Une clarté aseptisée décolore les rideaux qui flottent toujours comme les pans d’un manteau. Zénith est assise par terre contre le mur, nue, les mains jointes sur son pubis. Elle me regarde sans me voir, ses yeux fixent le papier peint sur le mur d’en face. Je descends du lit, boutonne mon pantalon, donne un coup dans le ventilateur avec ma chaussure. L’engin hoquette puis s’arrête. Une des pales est tordue.
- Tu voudrais que je t’aime ? demande encore Zénith.
- Je ne sais pas.
- Je n’arrive pas à aimer. C’est plus fort que moi, j’ai beau essayer, mon cœur ne s’ouvre jamais, c’est comme si toutes ses parties étaient soudées.
Une larme gicle de son œil droit. Une seule. Je la vois tomber sur sa jambe, éclater et mourir. J’enfile ma veste, sors de la chambre, traverse le couloir qui donne sur la rue. Le réceptionniste me souhaite une bonne journée. Je ne réponds pas.

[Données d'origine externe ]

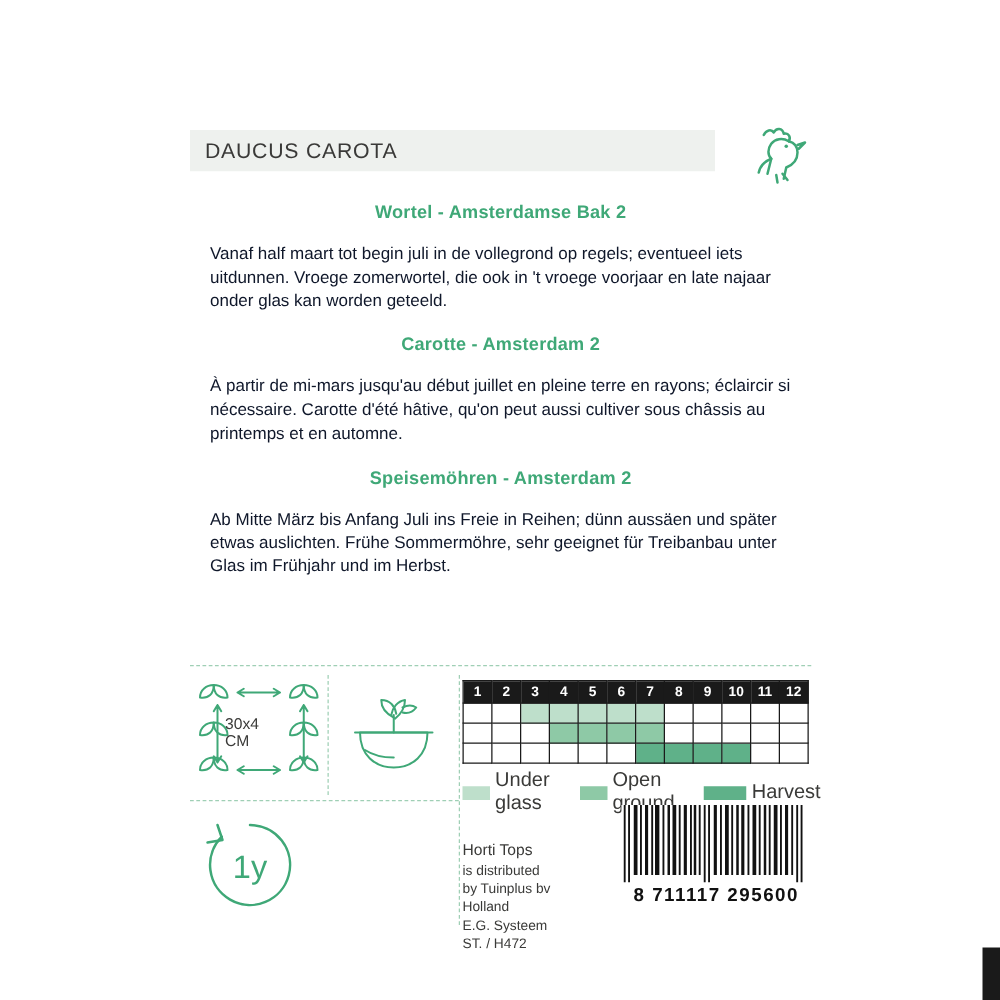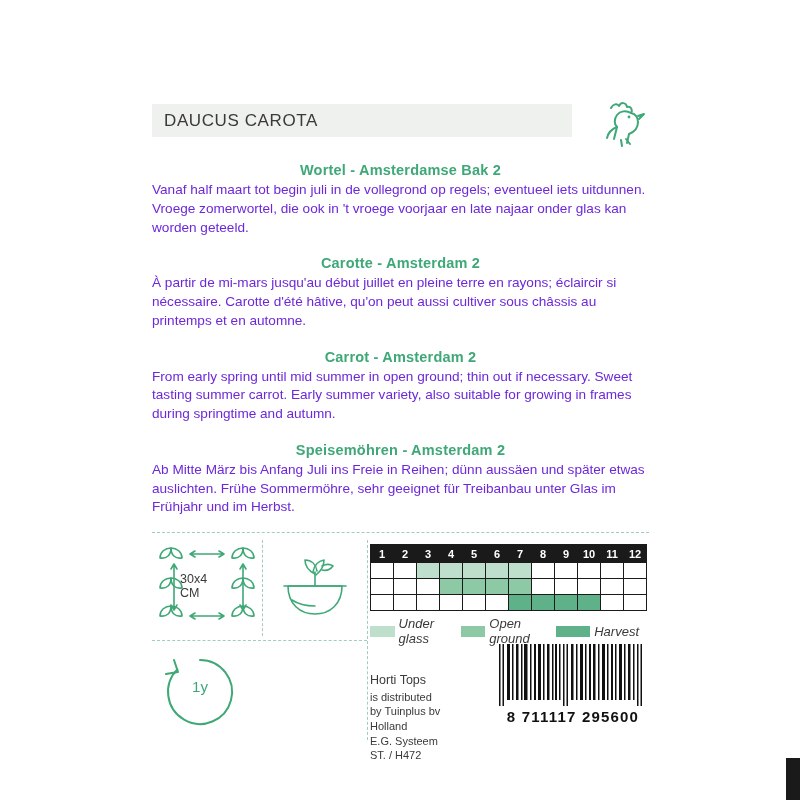--- a/index.html
+++ b/index.html
@@ -65,22 +65,22 @@
     font-size: 14.5px;
     font-weight: bold;
     color: #3fa877;
     margin: 0 0 3px 0;
     letter-spacing: 0.2px;
     text-align: center;
   }
   .block-body {
     font-size: 13.6px;
     line-height: 1.38;
-    color: #6d28d9;
-    margin: 0;
+    color: #0f172a;
+    margin: 16px;
   }
 
   
   .dash-h {
     position: absolute;
     height: 0;
     border-top: 1.5px dashed #9fcfb5;
   }
   .dash-v {
     position: absolute;
@@ -126,21 +126,21 @@
     top: 118px;
     width: 76px;
     height: 76px;
   }
   .year-text {
     position: absolute;
     left: 10px;
     top: 142px;
     width: 76px;
     text-align: center;
-    font-size: 15px;
+    font-size: 26px;
     color: #3fa877;
     font-weight: normal;
   }
 
   
   .calendar {
     position: absolute;
     left: 218px;
     top: 8px;
     width: 277px;
@@ -168,23 +168,22 @@
   .c-glass { background: #bedfcb; }
   .c-open  { background: #8ec9a6; }
   .c-harv  { background: #5fb189; }
   .c-empty { background: #ffffff; }
 
   .legend {
     margin-top: 5px;
     display: flex;
     align-items: center;
     gap: 4px;
-    font-size: 13px;
+    font-size: 16px;
     color: #3a3a38;
-    font-style: italic;
   }
   .legend-item {
     display: flex;
     align-items: center;
     gap: 4px;
     margin-right: 8px;
   }
   .sw {
     width: 34px;
     height: 11px;
@@ -265,24 +264,20 @@
     <div class="block">
       <p class="block-title">Wortel - Amsterdamse Bak 2</p>
       <p class="block-body">Vanaf half maart tot begin juli in de vollegrond op regels; eventueel iets uitdunnen. Vroege zomerwortel, die ook in 't vroege voorjaar en late najaar onder glas kan worden geteeld.</p>
     </div>
 
     <div class="block">
       <p class="block-title">Carotte - Amsterdam 2</p>
       <p class="block-body">À partir de mi-mars jusqu'au début juillet en pleine terre en rayons; éclaircir si nécessaire. Carotte d'été hâtive, qu'on peut aussi cultiver sous châssis au printemps et en automne.</p>
     </div>
 
-    <div class="block">
-      <p class="block-title">Carrot - Amsterdam 2</p>
-      <p class="block-body">From early spring until mid summer in open ground; thin out if necessary. Sweet tasting summer carrot. Early summer variety, also suitable for growing in frames during springtime and autumn.</p>
-    </div>
 
     <div class="block">
       <p class="block-title">Speisemöhren - Amsterdam 2</p>
       <p class="block-body">Ab Mitte März bis Anfang Juli ins Freie in Reihen; dünn aussäen und später etwas auslichten. Frühe Sommermöhre, sehr geeignet für Treibanbau unter Glas im Frühjahr und im Herbst.</p>
     </div>
 
   </div>
 
   <div class="dash-h" style="left:152px; top:532px; width:497px;"></div>
   <div class="dash-h" style="left:152px; top:640px; width:215px;"></div>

Synopsis : le narrateur, écrivain torturé auteur d’une longue nouvelle bien accueillie par la critique décide de tout plaquer pour retrouver un ami d’enfance. Il prend la tangente avec Zénith, une fille rencontrée à un cocktail mondain. À bord d’une voiture, en train puis enfin à pied, ils vont faire la route, entre défonce, rencontres et délires, à la recherche de cet ami – et d’autre chose, d’un passé révolu qui s’appelle l’amour absolu.
En parallèle, on découvre l’histoire de l’homme et de la femme, un couple branché et malsain, détonateur du drame qui met un terme à l’aventure du narrateur, le récit du suicide du père et la nouvelle écrite par le narrateur et qui lui a valu d’être publié.
Entre rêve et réalité, détresse et espoir, ces personnages se croisent, se rencontrent ou se ratent au gré des circonstances.